Data for review section start

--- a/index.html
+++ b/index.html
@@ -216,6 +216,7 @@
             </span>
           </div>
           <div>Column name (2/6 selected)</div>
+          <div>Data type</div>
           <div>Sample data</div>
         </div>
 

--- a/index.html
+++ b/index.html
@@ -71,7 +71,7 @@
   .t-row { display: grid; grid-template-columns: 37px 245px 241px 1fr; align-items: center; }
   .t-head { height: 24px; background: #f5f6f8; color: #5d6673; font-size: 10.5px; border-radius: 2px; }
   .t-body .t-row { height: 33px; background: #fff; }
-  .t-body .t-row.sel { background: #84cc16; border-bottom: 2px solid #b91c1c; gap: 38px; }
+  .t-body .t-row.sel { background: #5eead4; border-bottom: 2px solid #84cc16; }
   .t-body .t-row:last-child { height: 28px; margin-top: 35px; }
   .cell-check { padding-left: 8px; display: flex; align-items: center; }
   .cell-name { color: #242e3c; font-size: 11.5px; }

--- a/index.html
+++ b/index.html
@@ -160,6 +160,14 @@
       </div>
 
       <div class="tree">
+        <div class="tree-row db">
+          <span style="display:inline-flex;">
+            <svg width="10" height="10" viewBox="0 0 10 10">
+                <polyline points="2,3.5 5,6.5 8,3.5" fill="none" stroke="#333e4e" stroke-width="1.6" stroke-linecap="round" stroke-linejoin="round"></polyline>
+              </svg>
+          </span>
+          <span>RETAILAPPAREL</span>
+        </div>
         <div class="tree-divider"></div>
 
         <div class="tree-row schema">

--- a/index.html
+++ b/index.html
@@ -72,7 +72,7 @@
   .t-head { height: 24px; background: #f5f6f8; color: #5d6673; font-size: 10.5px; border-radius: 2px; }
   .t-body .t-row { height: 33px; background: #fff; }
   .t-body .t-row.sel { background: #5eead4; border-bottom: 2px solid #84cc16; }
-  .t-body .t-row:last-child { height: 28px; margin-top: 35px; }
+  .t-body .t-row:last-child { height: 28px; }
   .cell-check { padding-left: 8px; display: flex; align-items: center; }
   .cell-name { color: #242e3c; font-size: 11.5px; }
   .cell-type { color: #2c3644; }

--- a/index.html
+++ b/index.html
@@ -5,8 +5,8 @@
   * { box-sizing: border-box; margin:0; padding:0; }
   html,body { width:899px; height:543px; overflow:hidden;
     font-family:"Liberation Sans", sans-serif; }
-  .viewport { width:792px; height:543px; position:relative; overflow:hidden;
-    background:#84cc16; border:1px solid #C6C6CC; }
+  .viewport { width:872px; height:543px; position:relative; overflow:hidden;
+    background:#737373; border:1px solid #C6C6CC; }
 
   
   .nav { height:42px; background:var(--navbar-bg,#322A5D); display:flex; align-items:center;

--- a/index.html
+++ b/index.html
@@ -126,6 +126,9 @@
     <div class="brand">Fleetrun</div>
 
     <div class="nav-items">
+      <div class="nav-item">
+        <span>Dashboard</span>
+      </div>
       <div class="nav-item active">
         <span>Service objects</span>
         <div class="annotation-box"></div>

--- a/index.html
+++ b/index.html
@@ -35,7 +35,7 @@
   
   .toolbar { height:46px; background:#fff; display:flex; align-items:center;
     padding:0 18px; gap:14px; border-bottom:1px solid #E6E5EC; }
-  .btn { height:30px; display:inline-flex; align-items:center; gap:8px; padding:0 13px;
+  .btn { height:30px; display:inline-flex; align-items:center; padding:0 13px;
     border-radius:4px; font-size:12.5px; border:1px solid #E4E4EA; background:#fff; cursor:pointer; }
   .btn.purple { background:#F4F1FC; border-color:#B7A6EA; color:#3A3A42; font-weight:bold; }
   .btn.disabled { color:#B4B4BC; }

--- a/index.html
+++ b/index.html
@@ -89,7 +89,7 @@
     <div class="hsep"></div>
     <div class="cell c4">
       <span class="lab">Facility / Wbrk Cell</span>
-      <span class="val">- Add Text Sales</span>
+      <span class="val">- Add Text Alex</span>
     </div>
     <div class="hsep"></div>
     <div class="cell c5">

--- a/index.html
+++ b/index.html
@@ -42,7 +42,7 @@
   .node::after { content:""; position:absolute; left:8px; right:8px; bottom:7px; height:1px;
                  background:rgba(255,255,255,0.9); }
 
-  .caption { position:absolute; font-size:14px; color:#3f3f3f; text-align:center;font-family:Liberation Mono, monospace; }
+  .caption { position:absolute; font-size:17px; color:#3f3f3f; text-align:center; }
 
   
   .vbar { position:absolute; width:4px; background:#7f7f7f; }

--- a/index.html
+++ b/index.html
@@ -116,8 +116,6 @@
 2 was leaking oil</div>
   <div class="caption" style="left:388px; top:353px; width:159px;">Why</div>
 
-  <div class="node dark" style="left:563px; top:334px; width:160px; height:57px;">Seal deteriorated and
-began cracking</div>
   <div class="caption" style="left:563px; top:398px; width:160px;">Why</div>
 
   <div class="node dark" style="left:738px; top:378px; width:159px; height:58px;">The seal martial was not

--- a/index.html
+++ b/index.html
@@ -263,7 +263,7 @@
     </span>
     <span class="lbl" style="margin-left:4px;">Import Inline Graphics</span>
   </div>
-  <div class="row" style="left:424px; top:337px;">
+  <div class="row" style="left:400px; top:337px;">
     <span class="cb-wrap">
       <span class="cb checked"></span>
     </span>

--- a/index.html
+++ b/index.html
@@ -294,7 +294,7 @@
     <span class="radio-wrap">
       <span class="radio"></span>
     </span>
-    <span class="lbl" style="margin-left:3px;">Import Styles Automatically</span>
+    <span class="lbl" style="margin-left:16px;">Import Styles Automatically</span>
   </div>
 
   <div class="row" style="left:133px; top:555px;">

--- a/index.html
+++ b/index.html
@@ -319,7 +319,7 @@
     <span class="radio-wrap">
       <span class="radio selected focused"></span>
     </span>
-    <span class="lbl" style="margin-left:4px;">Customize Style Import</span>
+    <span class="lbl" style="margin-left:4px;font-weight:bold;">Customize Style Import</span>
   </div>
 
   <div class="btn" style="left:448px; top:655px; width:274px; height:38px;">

Data for review section end

Exercise requirements: Check each line above for the word "display", and copy the lines where it appears.

Solution for this exercise:
   .t-row { display: grid; grid-template-columns: 37px 245px 241px 1fr; align-items: center; }
   .cell-check { padding-left: 8px; display: flex; align-items: center; }
+          <span style="display:inline-flex;">
   .cell-check { padding-left: 8px; display: flex; align-items: center; }
   .nav { height:42px; background:var(--navbar-bg,#322A5D); display:flex; align-items:center;
   .toolbar { height:46px; background:#fff; display:flex; align-items:center;
-  .btn { height:30px; display:inline-flex; align-items:center; gap:8px; padding:0 13px;
+  .btn { height:30px; display:inline-flex; align-items:center; padding:0 13px;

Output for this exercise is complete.